(Content revision data)
·····

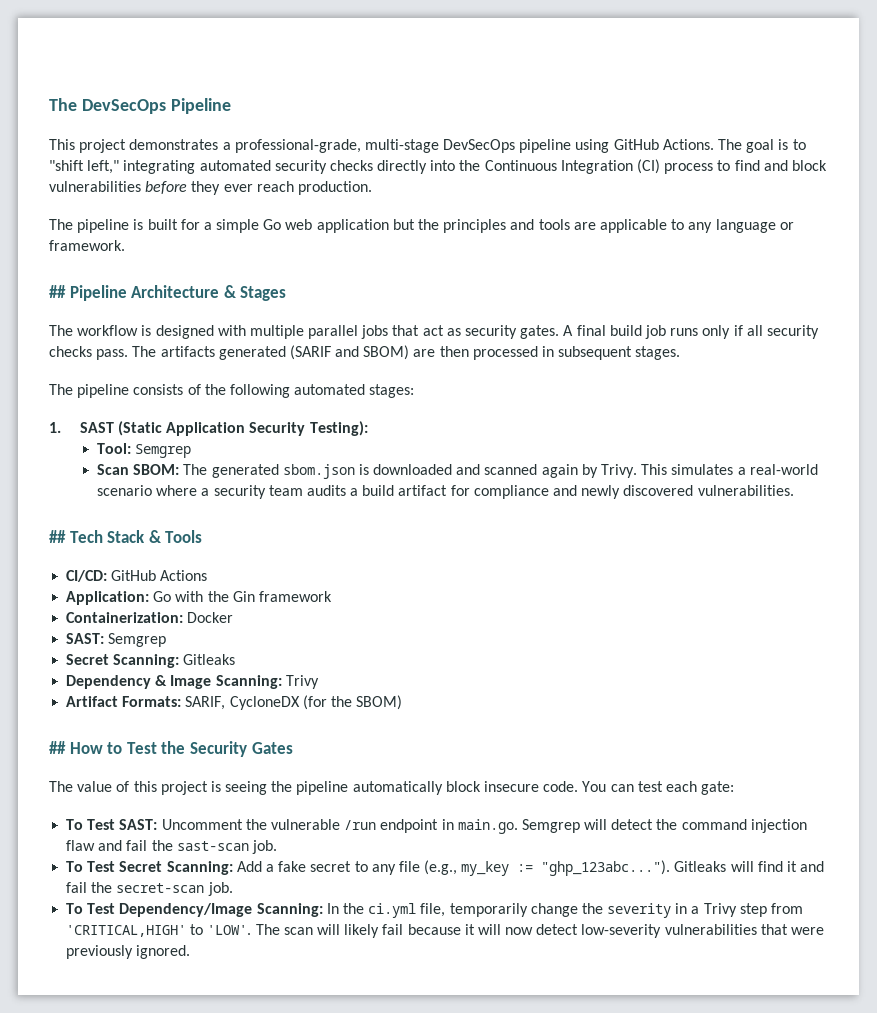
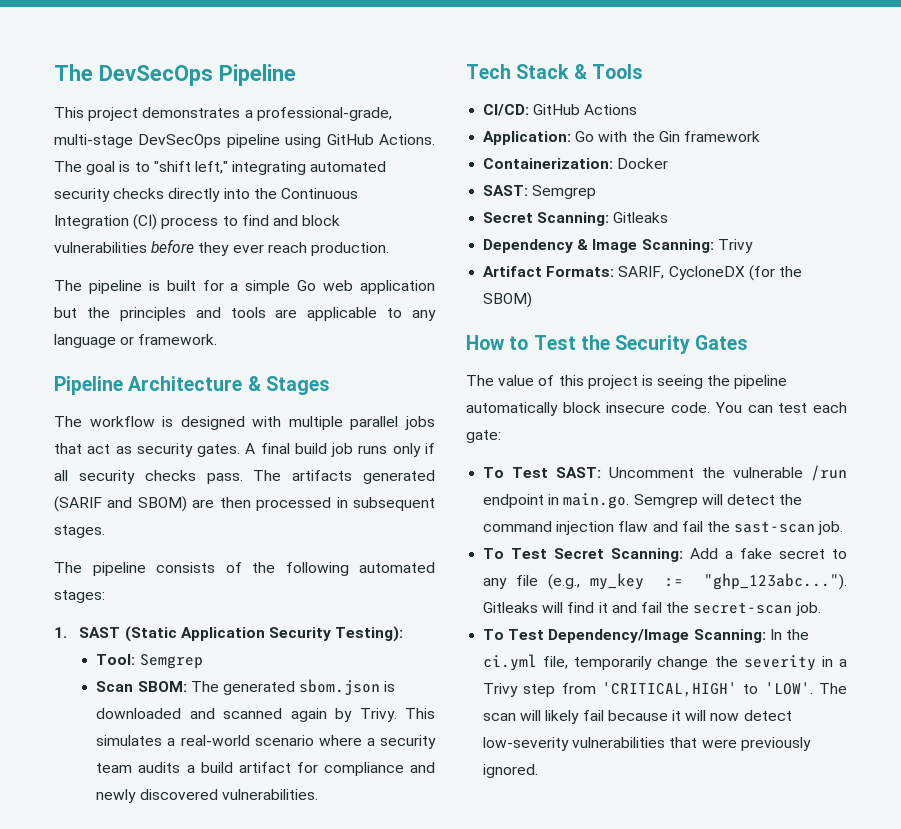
- ## Pipeline Architecture & Stages
+ Pipeline Architecture & Stages
- ## Tech Stack & Tools
+ Tech Stack & Tools
- ## How to Test the Security Gates
+ How to Test the Security Gates

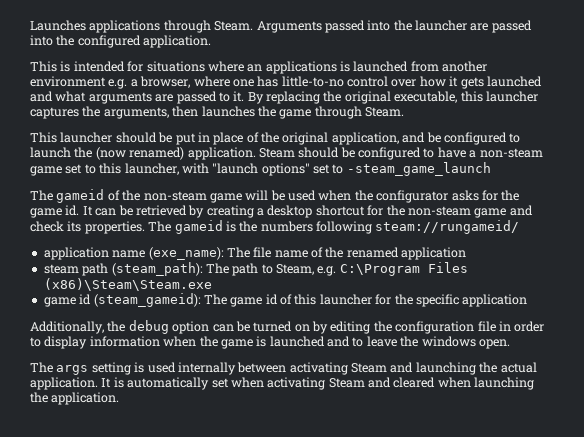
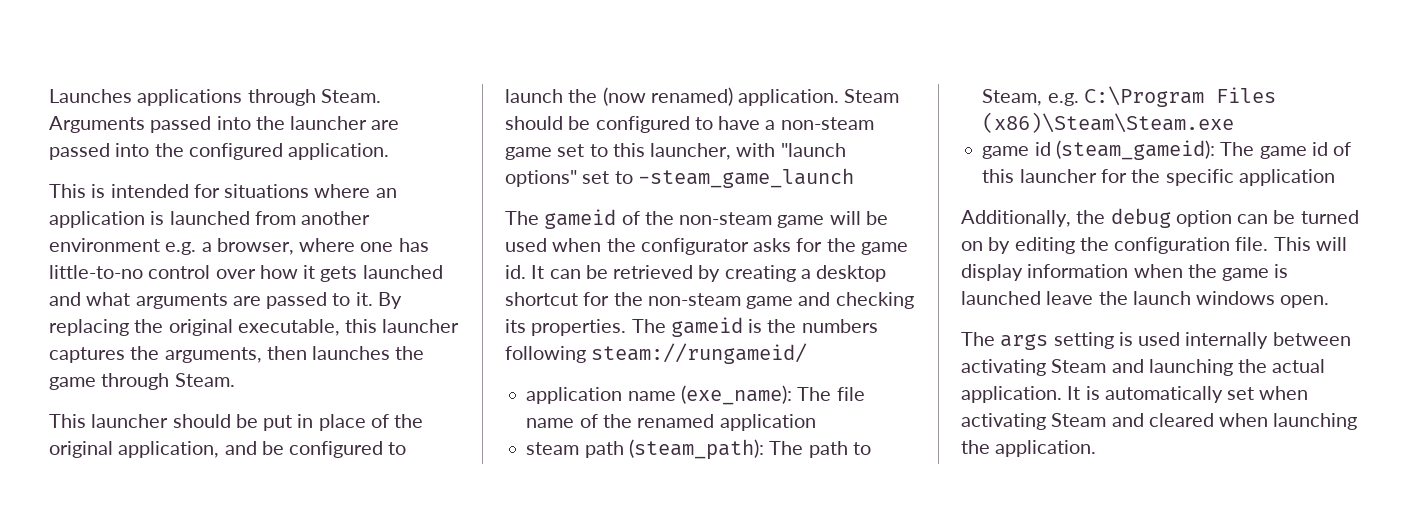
- This is intended for situations where an applications is launched from another environment e.g. a browser, where one has little-to-no control over how it gets launched and what arguments are passed to it.
+ This is intended for situations where an application is launched from another environment e.g. a browser, where one has little-to-no control over how it gets launched and what arguments are passed to it.
- It can be retrieved by creating a desktop shortcut for the non-steam game and check its properties.
+ It can be retrieved by creating a desktop shortcut for the non-steam game and checking its properties.
- Additionally, the debug option can be turned on by editing the configuration file in order to display information when the game is launched and to leave the windows open.
+ Additionally, the debug option can be turned on by editing the configuration file. This will display information when the game is launched leave the launch windows open.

·····

How many lines in the records contain the word "Test"? Reply with that number only.

◆ Problem solution: 2